Le conjoint de Mme Puzyreva, lui, fait toujours face à plusieurs accusations de complot, fraude et contrebande. Dans les documents judiciaires déposés au tribunal par la justice américaine, Nikolay Goltsev est décrit comme ayant une relation de « longue date » avec ses contacts en Russie. L’homme de 37 ans aurait approvisionné l’armée russe pendant plus de 12 ans, selon les enquêteurs américains.

Selon la déclaration sous serment d’un agent fédéral américain déposée en cour à Brooklyn, Goltsev recevait les commandes de ses contacts russes et utilisait deux entreprises-écrans établies à New York pour acheter les pièces convoitées auprès de fournisseurs américains.

Goltsev a déjà travaillé pour une entreprise de composants électroniques de l’arrondissement de Saint-Laurent, Electronic Network. L’entreprise a été sanctionnée par le gouvernement américain en lien avec l’exportation de pièces vers la Russie l’hiver dernier.

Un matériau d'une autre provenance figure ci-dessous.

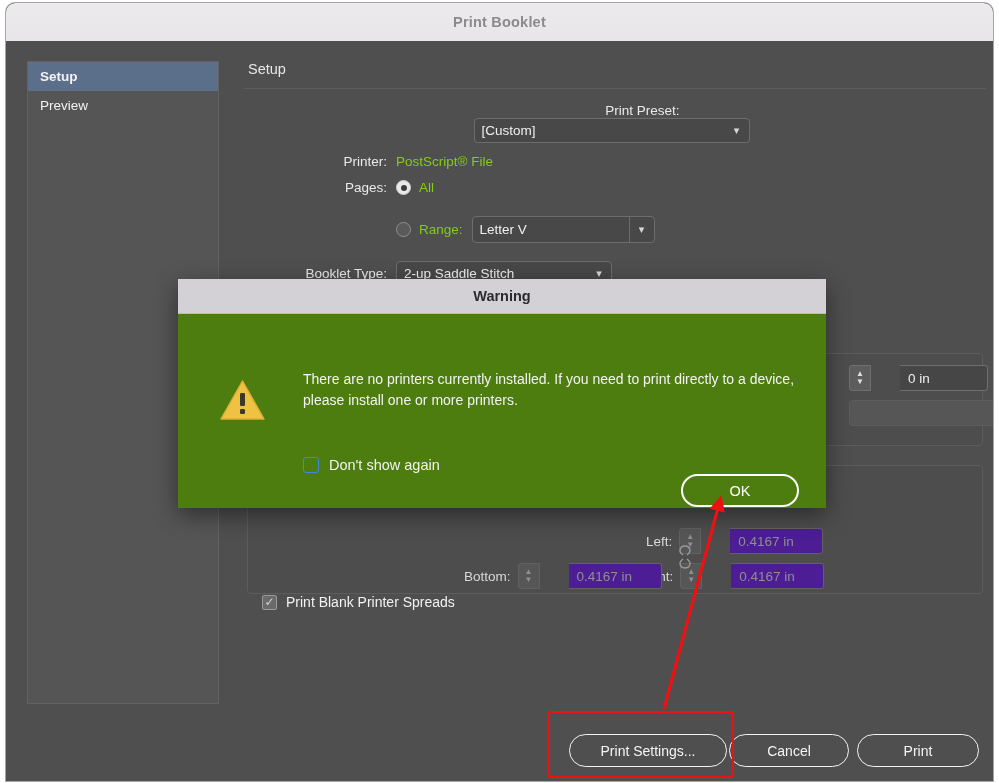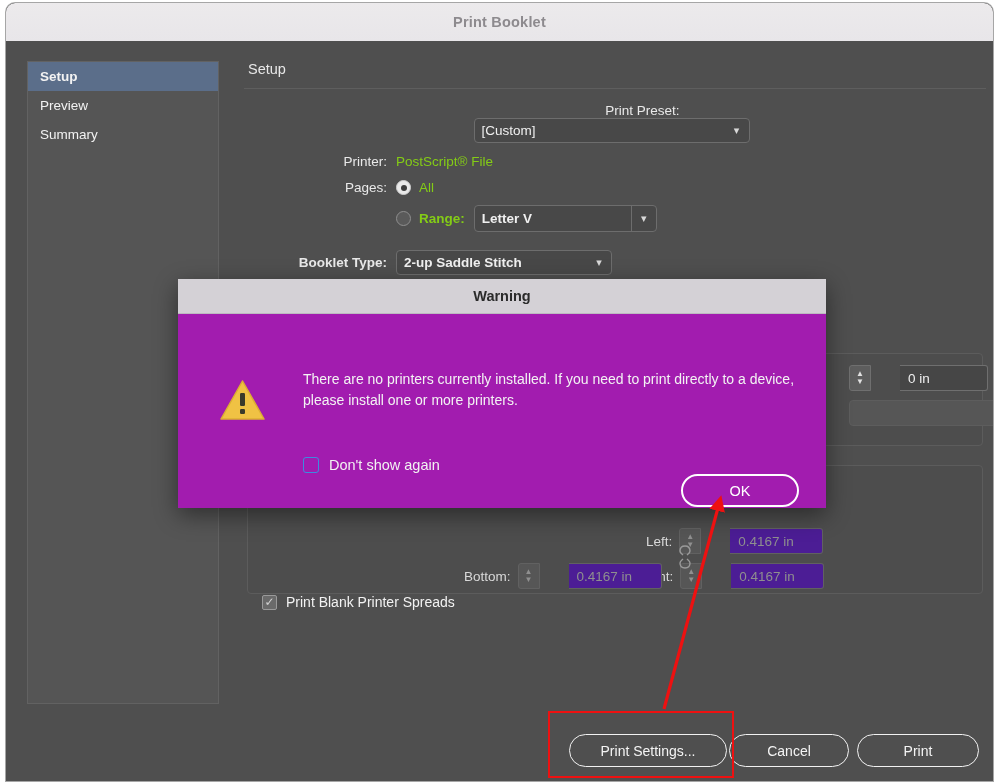"Summary" div.nav-item { html: <div> <span>Summary</span> </div> -> none }
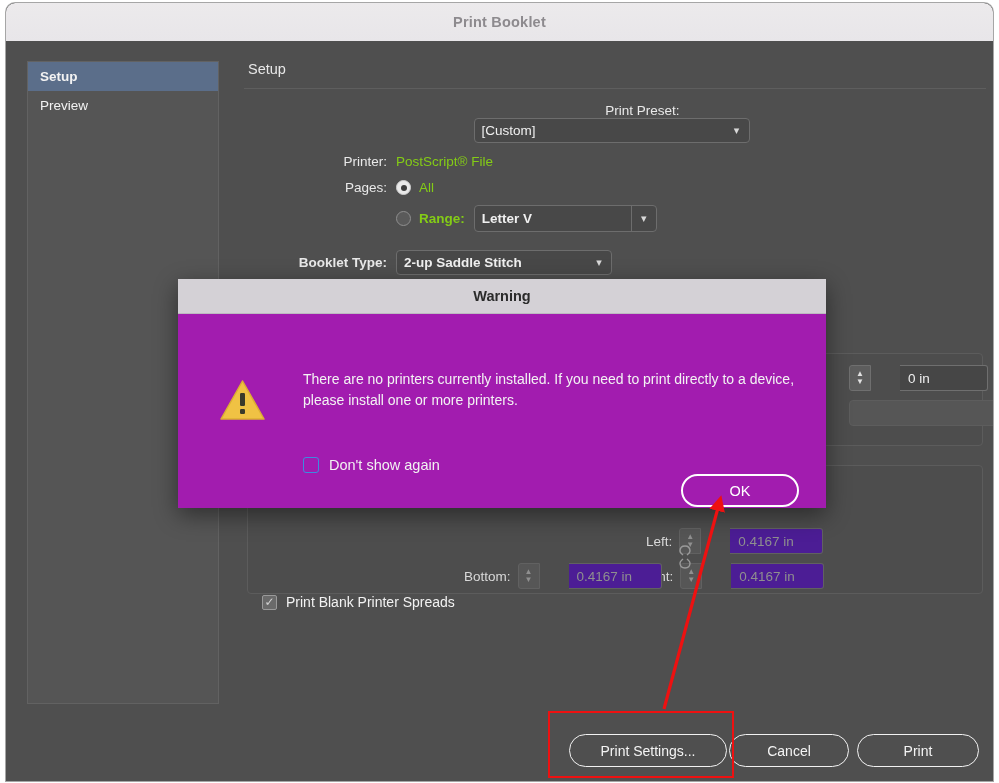"Range:" div.row { font-weight: bold -> none; margin-top: 10px -> 21px }
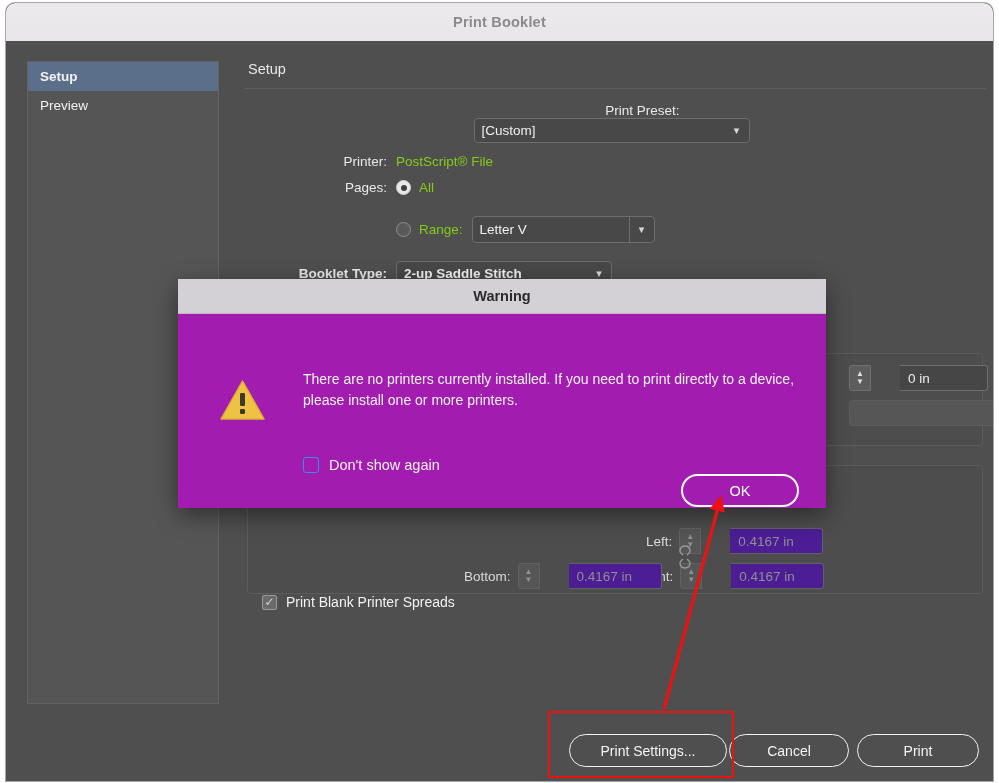"Booklet Type:" div.row { font-weight: bold -> none }
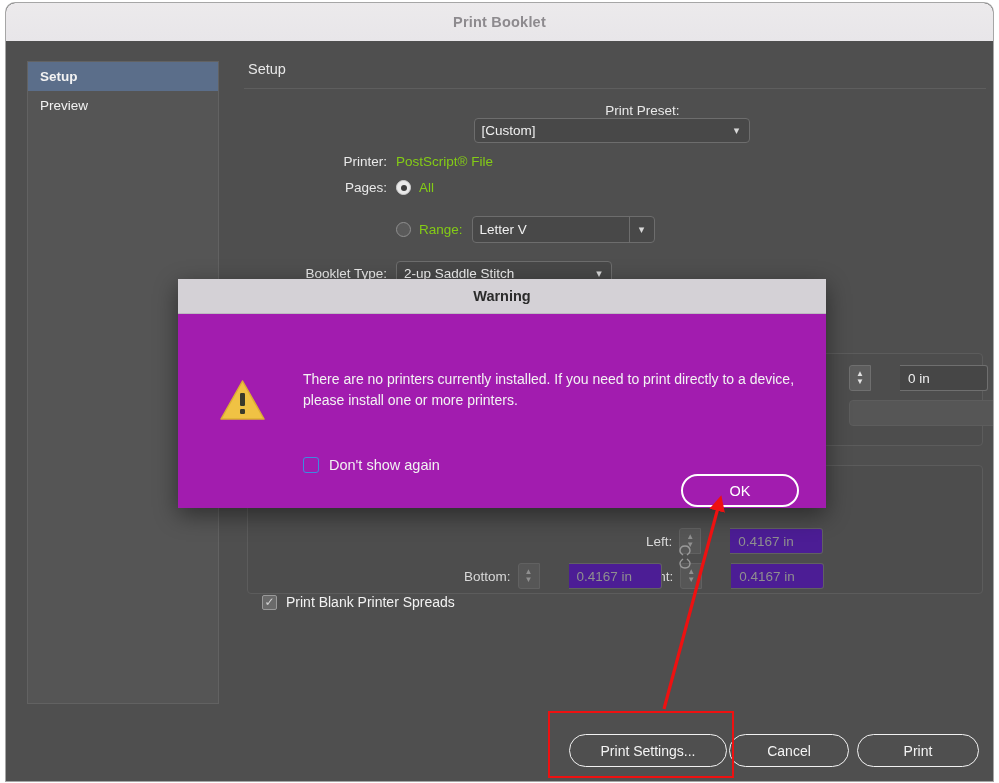"Warning" #dialog { background: #a21caf -> #4d7c0f }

Lors d’une comparution précédente, un procureur fédéral américain avait assuré au juge que Mme Puzyreva était au courant de ses activités.

« Elle est bien sûr mariée à son co-accusé, M. Goltsev. Elle a pleinement connaissance de ce qu’il faisait à une entreprise appelée Electronic Network, qui était dirigée à partir de Montréal. »

Sommes importantes

« En l’espace d’un an, cette organisation criminelle a contourné les sanctions et les lois des États-Unis, et réussi à envoyer plus de 300 livraisons d’articles à exportation restreinte, d’une valeur estimée d’environ 10 millions de dollars, vers le champ de bataille russe », avaient précisé les autorités américaines au moment du dépôt des accusations.

Les autorités ont saisi 1,68 million de dollars dans le cadre de l’enquête, en plus d’une somme de 20 000 $ en argent comptant découverte dans la chambre d’hôtel du couple à New York.